How can I set each character to a different color/background color in a JTextPane?
Asked Answered
B

3

9

I've been searching for this for a while and so far all I've been able to come up with is how to create a style and apply it to a character like so:

StyledDocument doc = (StyledDocument) new DefaultStyledDocument();
JTextPane textpane = new JTextPane(doc);
textpane.setText("Test");
javax.swing.text.Style style = textpane.addStyle("Red", null);
StyleConstants.setForeground(style, Color.RED);
doc.setCharacterAttributes(0, 1, textpane.getStyle("Red"), true); 

This is useful if you have only a few styles in your document and want to store them by name so that you can apply them easily later on. In my application I want to be able to set the foreground color (one of only a few values) and the background color (grayscale, many different values) independently for every character in the text. It seems like a huge waste to create potentially hundreds/thousands of different styles for this. Is there a way to set these attributes without having to create a new style each time? It would be much easier if I only had to render the text but I also need to make it editable as well. Is there a way to do this with JTextPane, or is there another swing class that offers this functionality?

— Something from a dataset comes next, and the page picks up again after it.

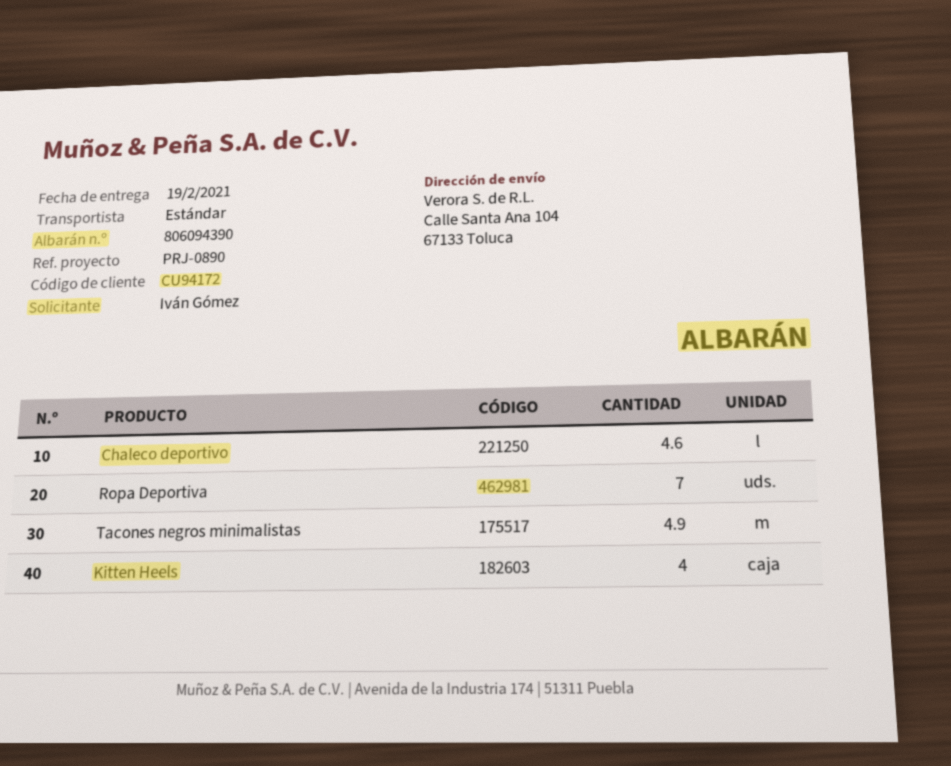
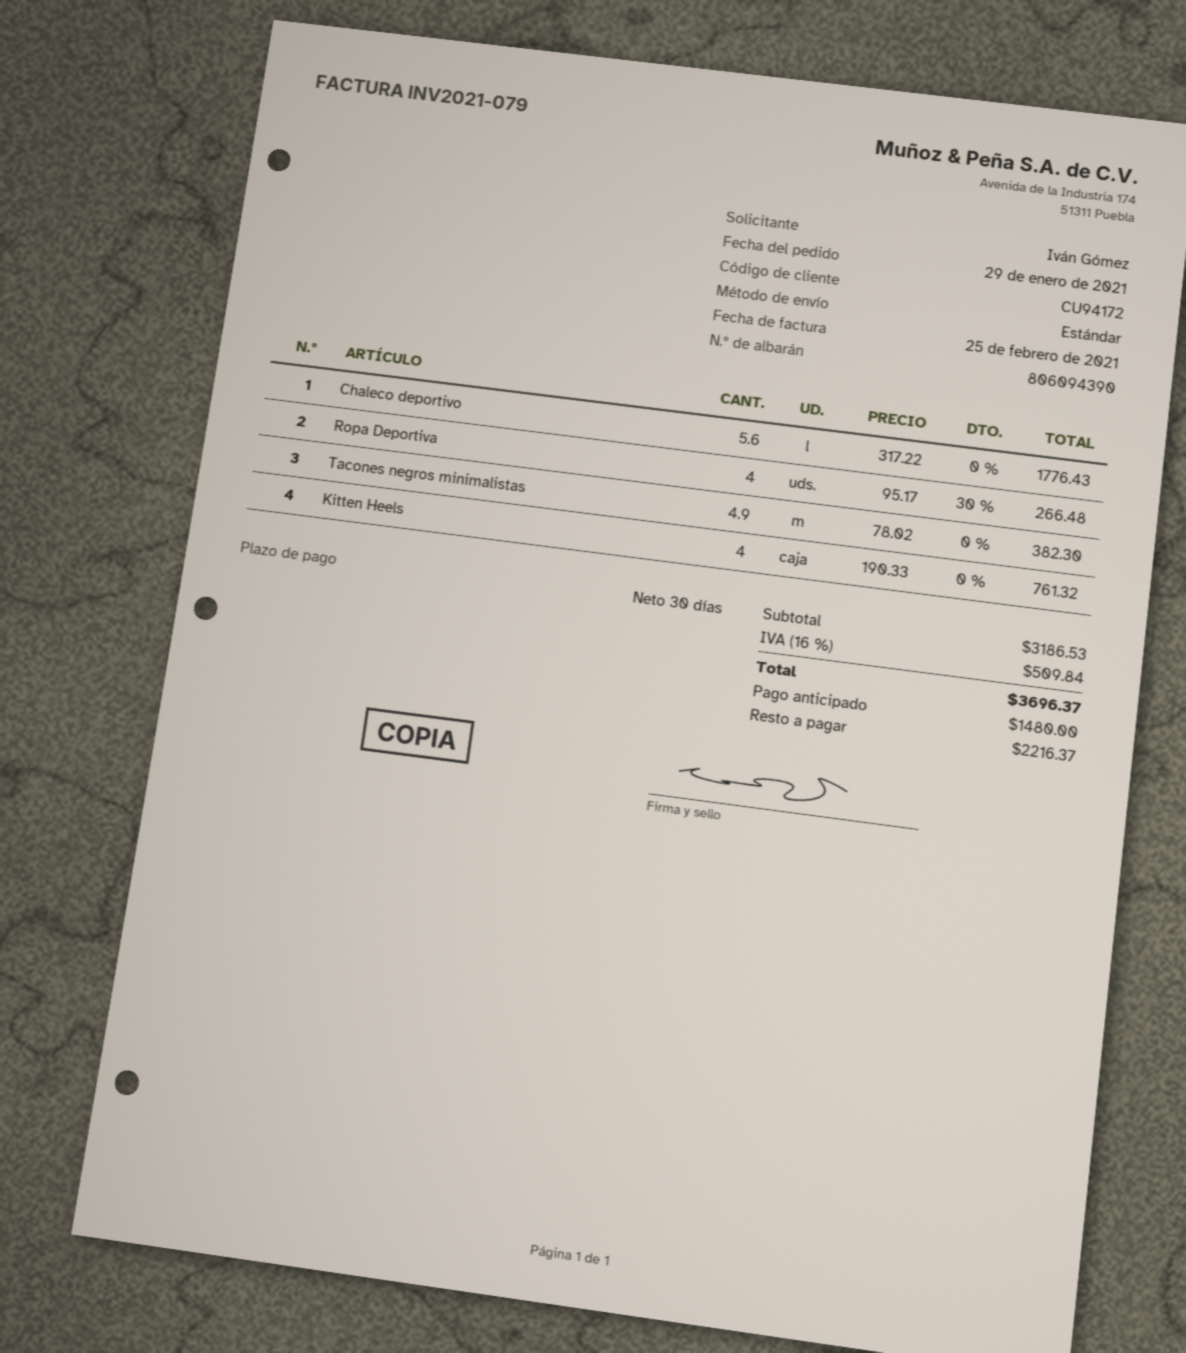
Chaleco deportivo: 4.6 -> 5.6
Ropa Deportiva: 7 -> 4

Breakout answered 25/10, 2012 at 17:57 Comment(0)
M
14

If you want to change the style for each character in a textpane, here is a complete random way to do it. You create a different attribute set for each character. Up to you to find appropriate combination (foreground/background contrast, not too much difference in size of the chars, etc...). You could also store the different styles you have already applied so that you don't use the same one twice.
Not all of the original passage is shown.